The analysis of tweets posted by users online allows researchers to predict the areas to avoid in case of epidemic.
It’s a fact. Twitter is increasingly being used in medical situations, despite growing concerns over its reliability. Up to now it has been possible to determine how fast certain epidemics – flu, for example – were spreading by analysing key words. Now however, geolocation data also enables the nerve centres of such epidemics to be pinpointed, thus perhaps helping people to avoid falling ill. Researchers at the University of Rochester in New York State decided to look at tweets posted by users who were ill, with the aim of developing an algorithm capable of mapping in space and time the places where the illnesses are most virulent. The app they have developed, called GermTracker, drew up in one month a list of the various places in the New York City Metropolitan area where people suffering from flu had been.
The application ranks people according to their state of health by using colour-coding from green to red, drawing on information contained in their tweets. The GPS data – the app uses geo-tagged tweets – provides a means of placing these people on a map which anyone can consult. Scientists say the tool empowers health-focused New Yorkers, who can now locate flu-infested hot spots in real time on the map. “A New Yorker might check it before entering a subway station — then opt to take another route home,” explains Adam Sadilek, one of the researchers. GermTracker could also be used in parallel with other methods by government or local authorities to try to understand the explosion of an illness such as flu.

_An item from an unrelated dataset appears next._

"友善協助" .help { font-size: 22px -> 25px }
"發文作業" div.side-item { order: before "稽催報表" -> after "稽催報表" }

As the algorithm would be very useful if it could be used on a massive scale, its ability to distinguish tweets which indicate that people are actually ill from those which don’t still needs greater refinement.

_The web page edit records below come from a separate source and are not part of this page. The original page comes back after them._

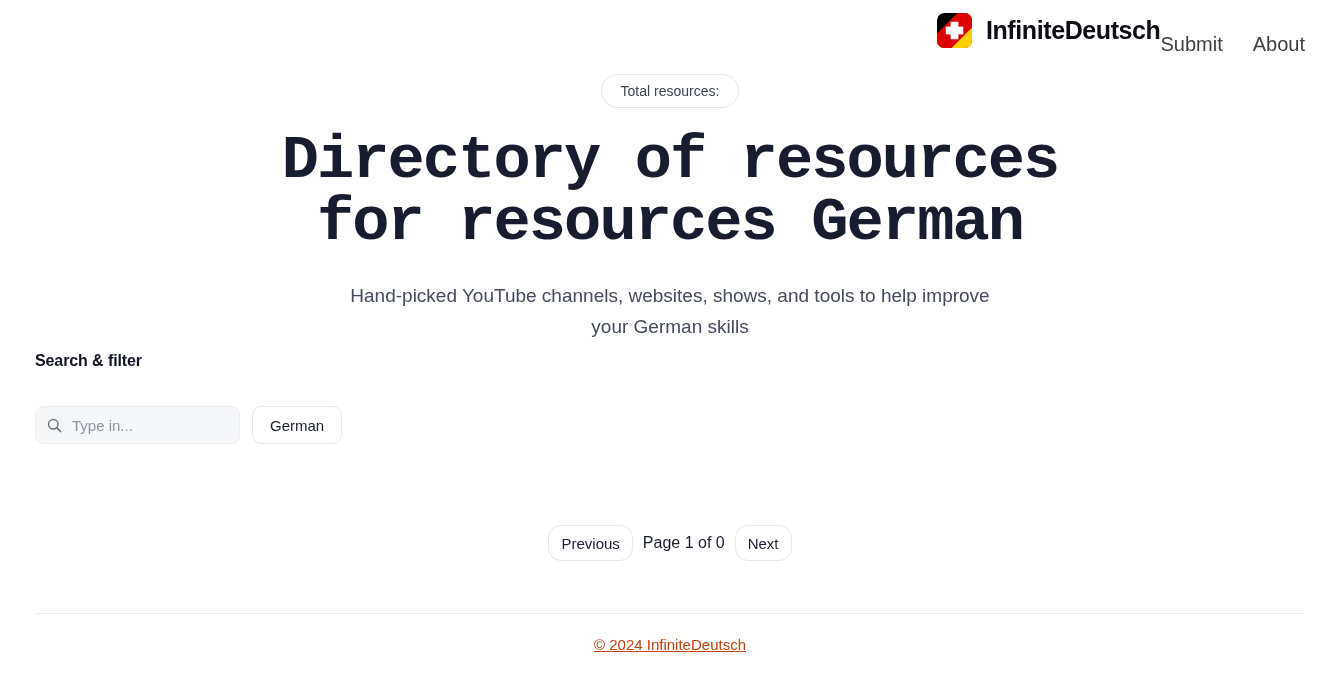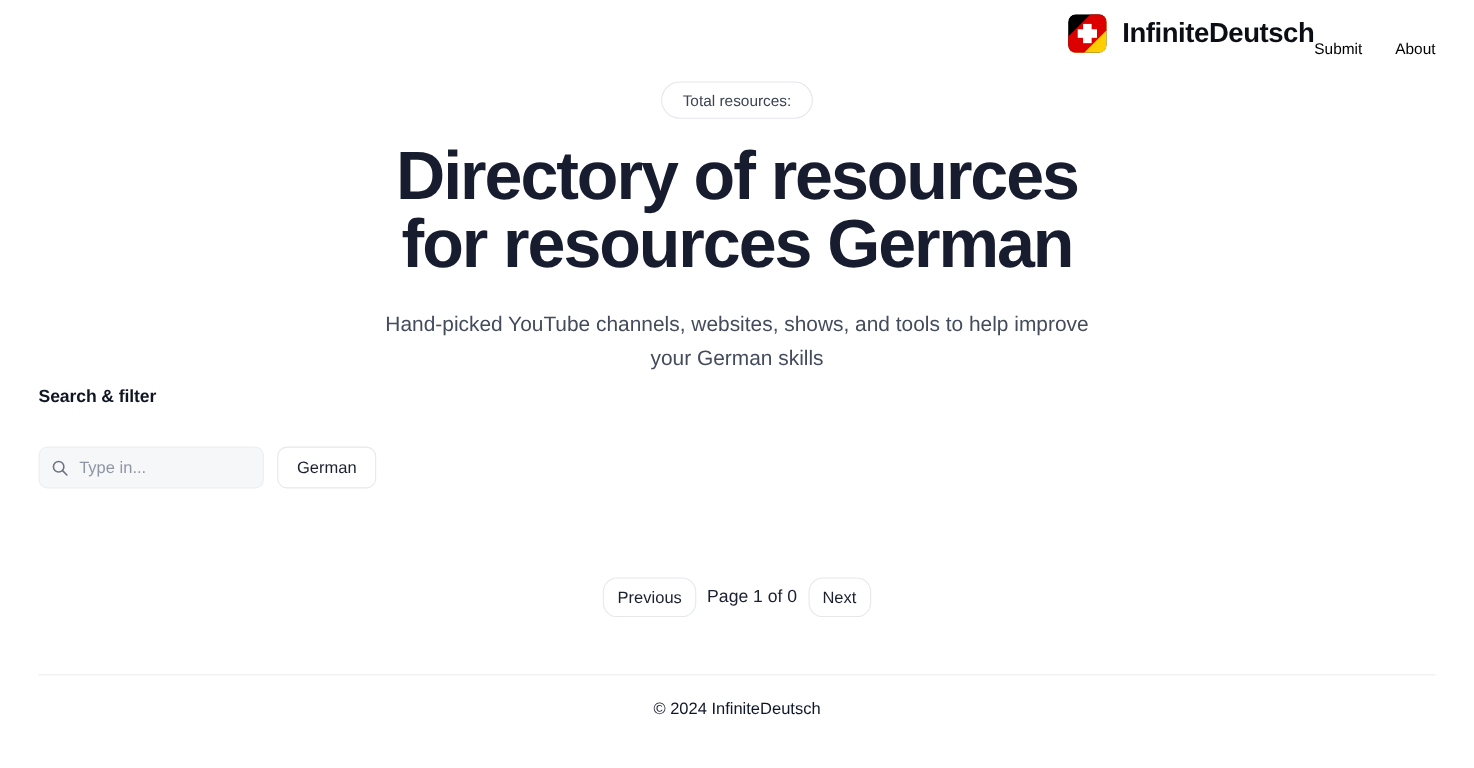"Submit" .nav-link { color: #000000 -> #404040; font-size: 14px -> 20px }
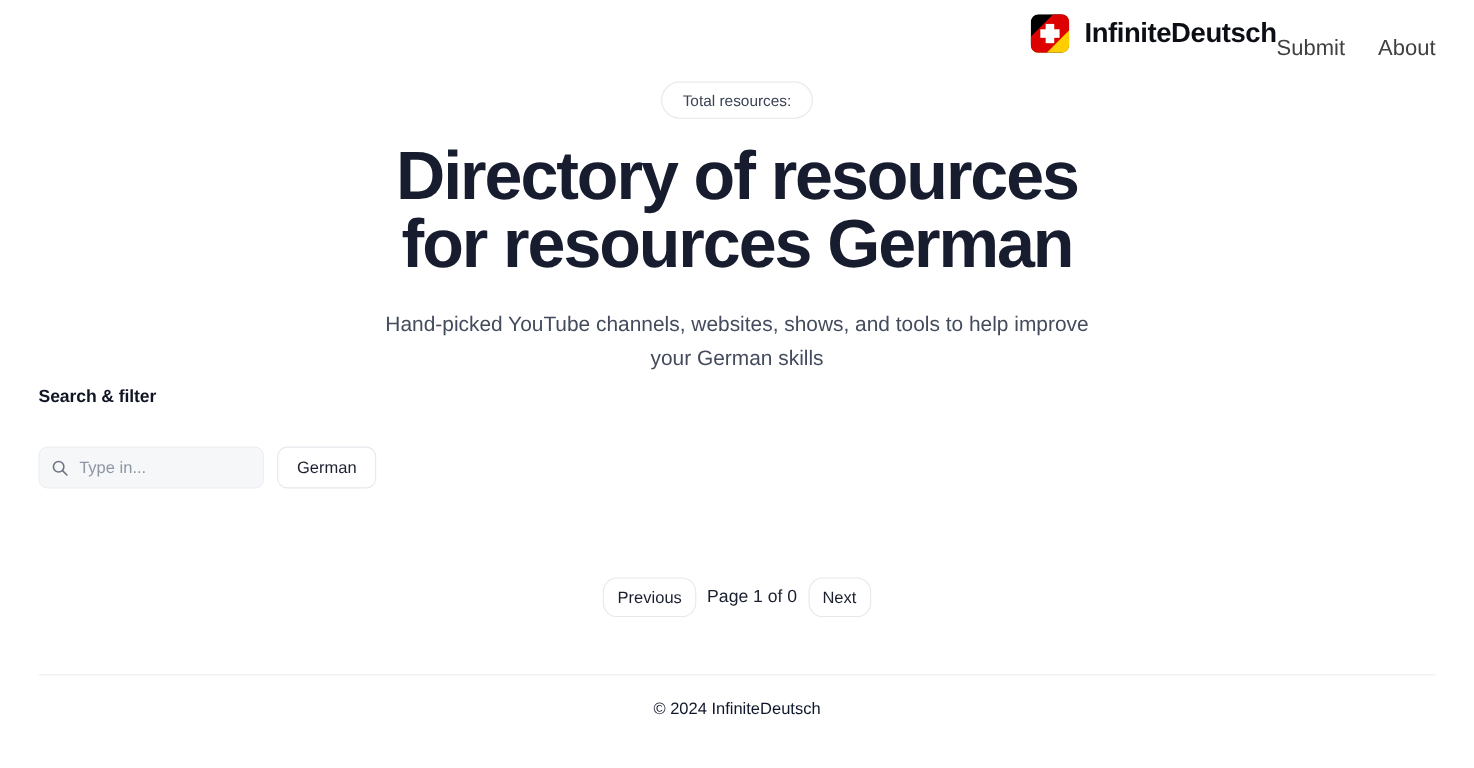"Directory of resources" .hero-title { font-family: none -> Liberation Mono, monospace }
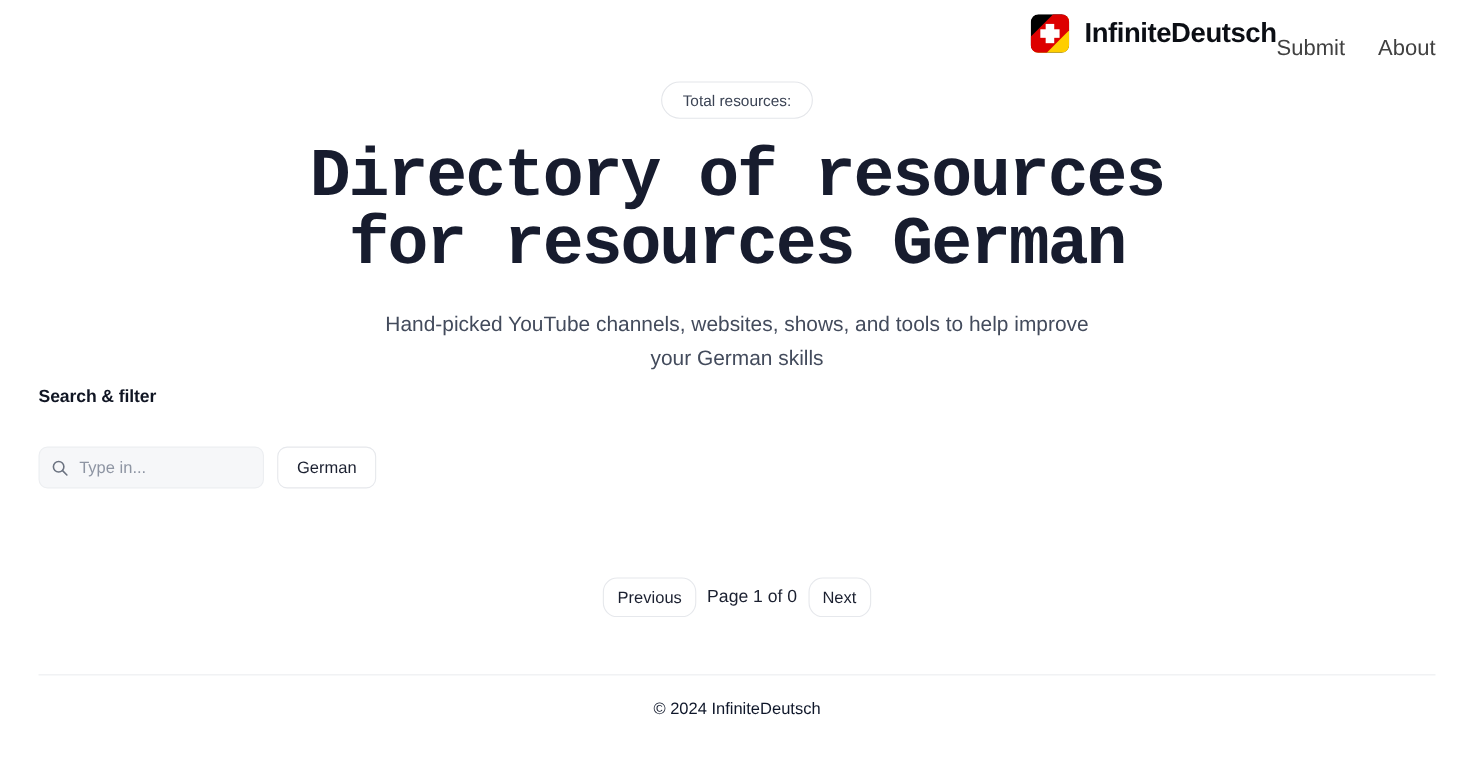"© 2024 InfiniteDeutsch" .footer-text { color: #0f172a -> #c2410c; text-decoration: none -> underline }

A new tool under constant improvement
One of the team describes the process as being like teaching a new language to an infant. The algorithm has to learn to distinguish a tweet which says, for example "I’m sick, I stayed in bed the whole day", from one that says “I’m sick of driving in all this traffic.” The algorithm is however being constantly updated since each time someone clicks on one of the colour dots representing a tweeter, it accesses the tweet and assesses whether it corresponds to a ‘sick’ tweeter or not. Other areas of collaboration could emerge from the use of GermTracker. The original paper* states that “while it concentrates on ‘traditional’ infectious diseases such as flu, similar techniques can be applied to study mental health disorders, such as depression, that have strong contagion patterns as well.”
*Modeling Spread of Disease from Social Interactions, authored by Adam Sadilek, Henry Kautz and Vincent Silenzio; University of Rochester.